Ayşe Askere Git Ali Sofra Kur

hqdefault(30.9.2015 tarihli bir yazım. Şu an ocak 2019, bu süreçte ders kitaplarından bütün cinsiyet rolleri çıkartıldı ve 162 okul pilot okul olarak seçildi "cinsiyet eşitliğine duyarlı okul" adı altında cinsiyetsiz okullar projesi hayata geçirildi. Bu diğer okullarda da kısa sürede uygulanacaktır. Nesillerimiz hızlı bir şekilde eşcinselliğe itilmekte.

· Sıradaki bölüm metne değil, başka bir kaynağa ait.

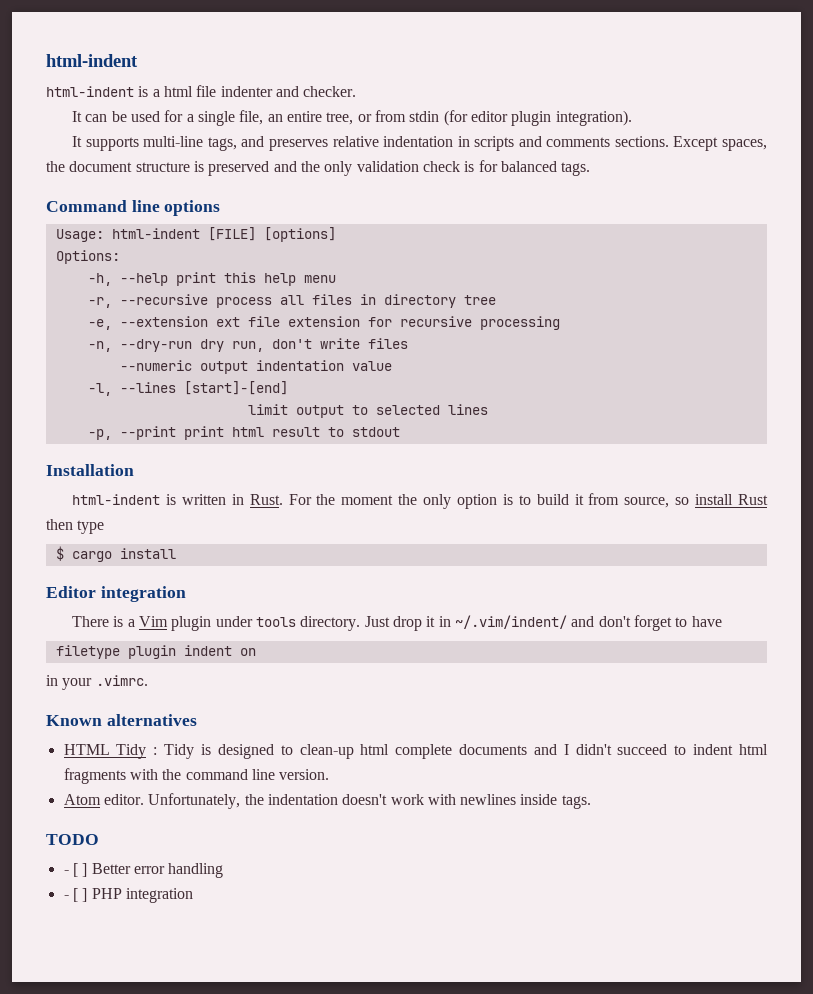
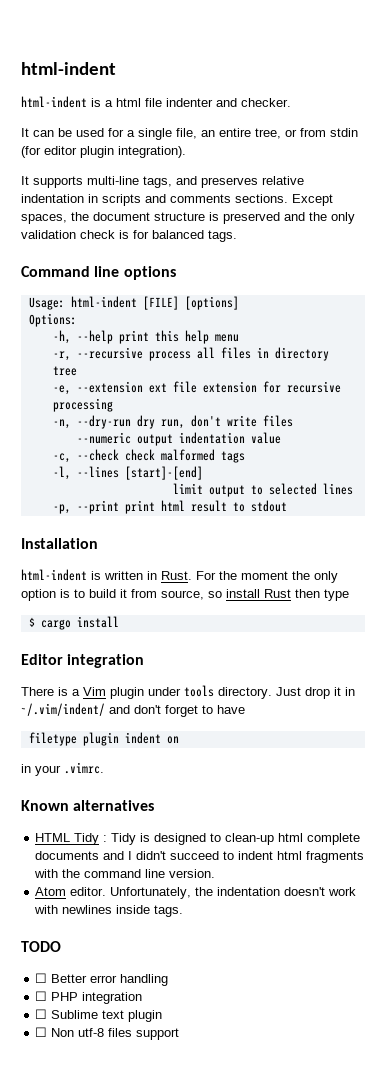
(392, 366) none -> [52,449,245,463] // -c, --check check malformed tags
[63,863,88,877] - [ ] -> [35,973,48,983] ☐
[63,888,88,902] - [ ] -> [35,991,48,1001] ☐
(193, 895) none -> [35,1009,163,1022] [35,1027,180,1040] // ☐ Sublime text plugin // ☐ Non utf-8 files support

Daha ne kadar uyuyacağız! Kendi ayağımıza taş değene kadar mı ya da bu sapkınlıklar yüzünden gökten taş yağana kadar mı? Nesillerimizin yükselen dolar kadar ya da yasaklanan bir kitap kadar değeri yok mu? Çocukların karnını doyurmaktan daha önemli olan onların zihinlerinin nasıl beslendiğidir ve çocuklarımızın zihinleri cinsiyetsizlikle kirletiliyor okullarda artık. Bu ne rahatlık bu ne tepkisizlik...)

2015 yeni okul dönemi açıldı, Allah sonumuzu hayreylesin. Özellikle "okul dönemi" dedim, "Eğitim ve öğretim dönemi" demedim çünkü okullarda doğru düzgün bir eğitim ve öğretim yapıldığına inanmıyorum. Ak Parti, milli eğitimde ve aile bakanlığında çok hatalar yaptı ve yapmaya da devam ediyor. Seçim hükumetinde bile hatalara devam ediliyor.

Mis gibi bir ETCEP projemiz olmuş, tek eksiğimiz buydu zaten! Projenin tam adı "Eğitimde Toplumsal Cinsiyet Eşitliğinin Geliştirilmesi Projesi" Milli Eğitim Bakanlığı, kız ve erkek çocuklar arasında cinsiyet eşitliğinin sağlanması için hemen harekete geçmiş ve bir kamu spotu hazırlatmış. RTÜK de filmin televizyonlarda yayınlanması yönündeki talebe onay vermiş.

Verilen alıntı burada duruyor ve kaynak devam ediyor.